MLflow scorers for ADK agents¶
MLflow wraps five ADK
evaluators as third-party scorers so you can use ADK's trajectory matching,
ROUGE response similarity, and LLM-judge metrics inside any
mlflow.genai.evaluate() run. The integration covers ADK's TrajectoryEvaluator,
RougeEvaluator, FinalResponseMatchV2Evaluator, SafetyEvaluatorV1, and
HallucinationsV1Evaluator.
If you're also tracing your ADK agent, see the MLflow Tracing integration for one-line OTel auto-tracing setup. The deterministic scorers below read tool calls directly from those traces.
Use cases¶
- Tool trajectory evaluation: Verify the agent called the right tools in
the right order, with
EXACT,IN_ORDER, orANY_ORDERmatching. - Response similarity: Score the agent's final response against a reference answer using ROUGE-1 F-measure.
- LLM-judged response quality: Use Gemini to score whether the agent's response matches an expected response semantically, with majority voting.
- Hallucination detection: Use Gemini to score whether the agent's response contains fabricated facts.
- Safety checks: Use Vertex AI's prebuilt SAFETY metric to flag unsafe output without managing a judge model.
- Mix-and-match scoring: Run deterministic scorers alongside LLM judges in
a single
mlflow.genai.evaluate()call, layering cheap structural checks under more expensive judge calls.
Prerequisites¶
- MLflow 3.13 or newer for the full scorer set. MLflow 3.11 ships the two deterministic scorers; the three LLM-judge scorers landed in 3.13.
- Google ADK installed in your environment.

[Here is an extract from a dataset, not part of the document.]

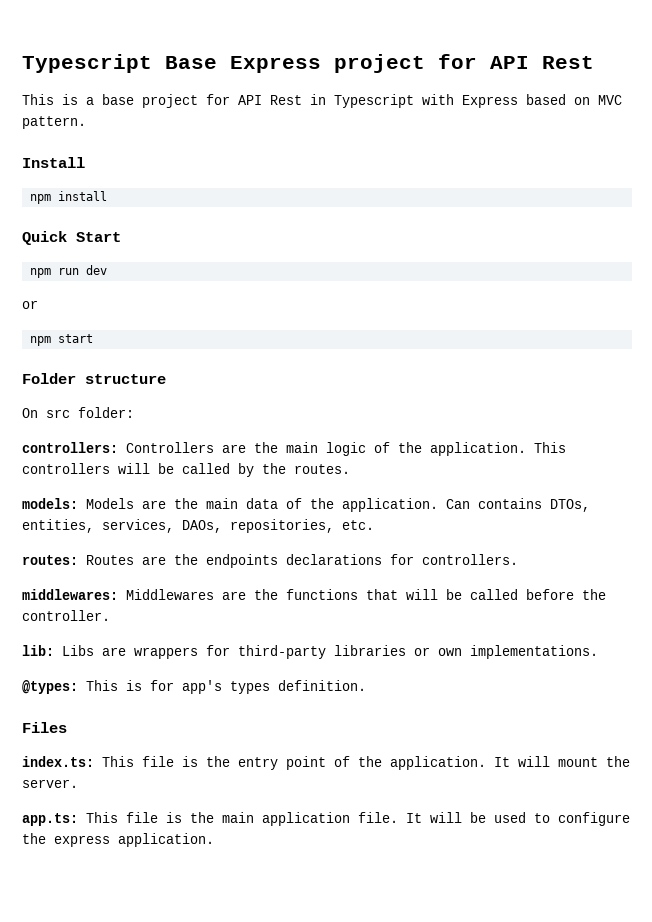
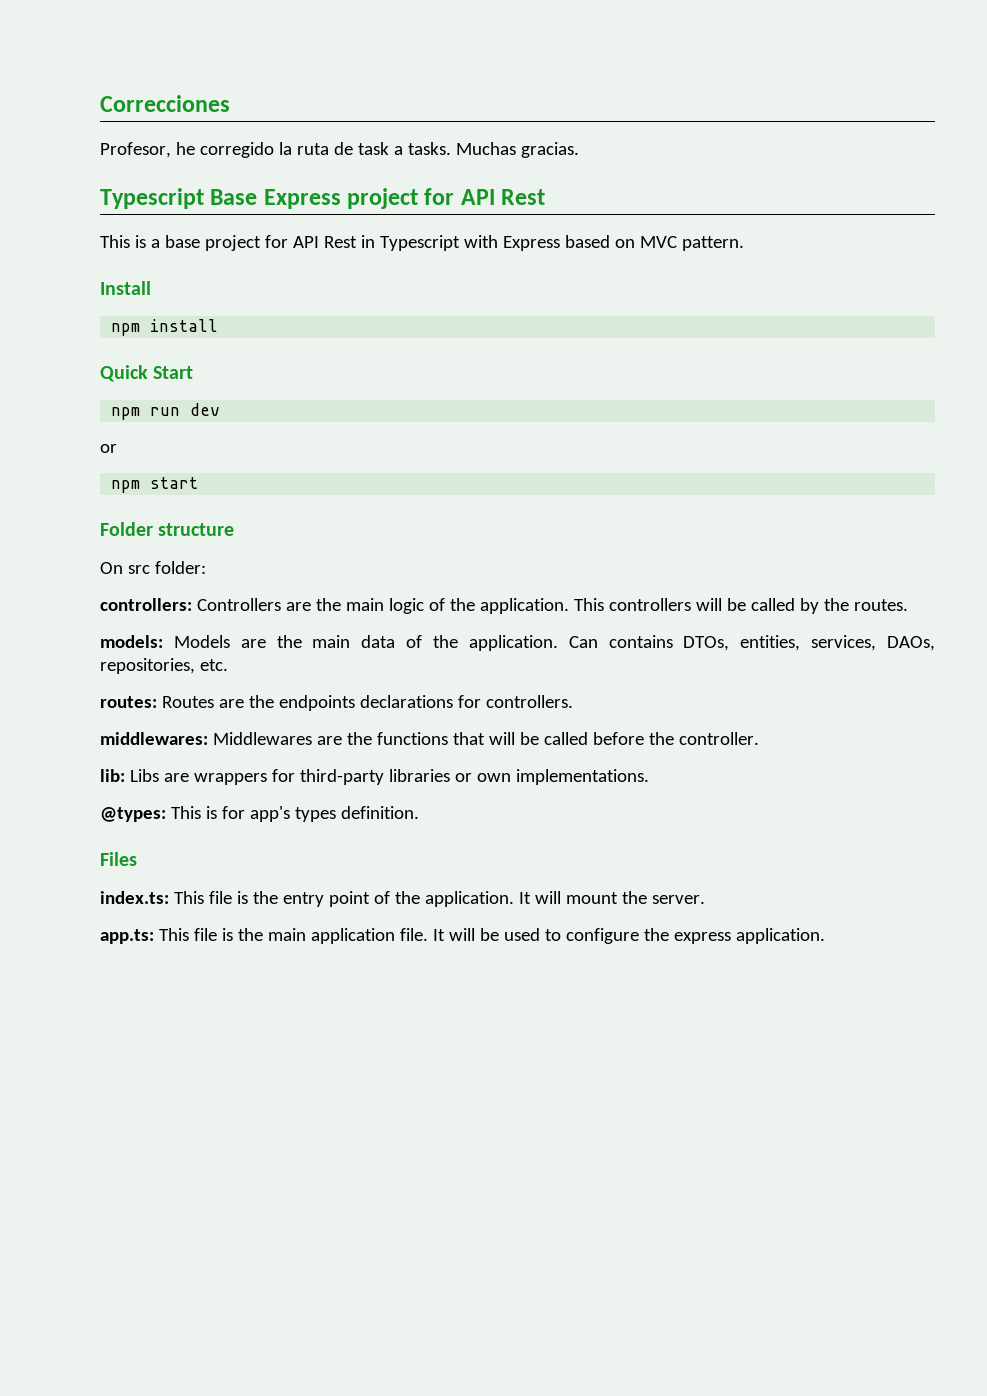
(22, 63) none -> [100,95,230,112] [100,142,579,158] Correcciones // Profesor, he corregido la ruta de task a tasks. Muchas gracias. //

- For the LLM-judge scorers: a
GEMINI_API_KEY(Gemini Developer API) or Google Cloud project credentials (Vertex AI).Safetyalways requires the Vertex AI path because it delegates to a managed metric.
Install dependencies¶
Available scorers¶
The five MLflow scorers, grouped by how they score:
| Scorer | What it evaluates | Wraps |
|---|---|---|
ToolTrajectory |
Whether the agent called the right tools in the right order | TrajectoryEvaluator |
ResponseMatch |
Lexical similarity between actual and expected response (ROUGE-1 F-measure) | RougeEvaluator |
ResponseEvaluation |
Whether the final response matches expected semantically (LLM judge) | FinalResponseMatchV2Evaluator |
Safety |
Whether the response contains unsafe content | SafetyEvaluatorV1 (Vertex AI managed) |
Hallucination |
Whether the response contains hallucinated content (LLM judge) | HallucinationsV1Evaluator |
ToolTrajectory and ResponseMatch run in microseconds and have no API cost.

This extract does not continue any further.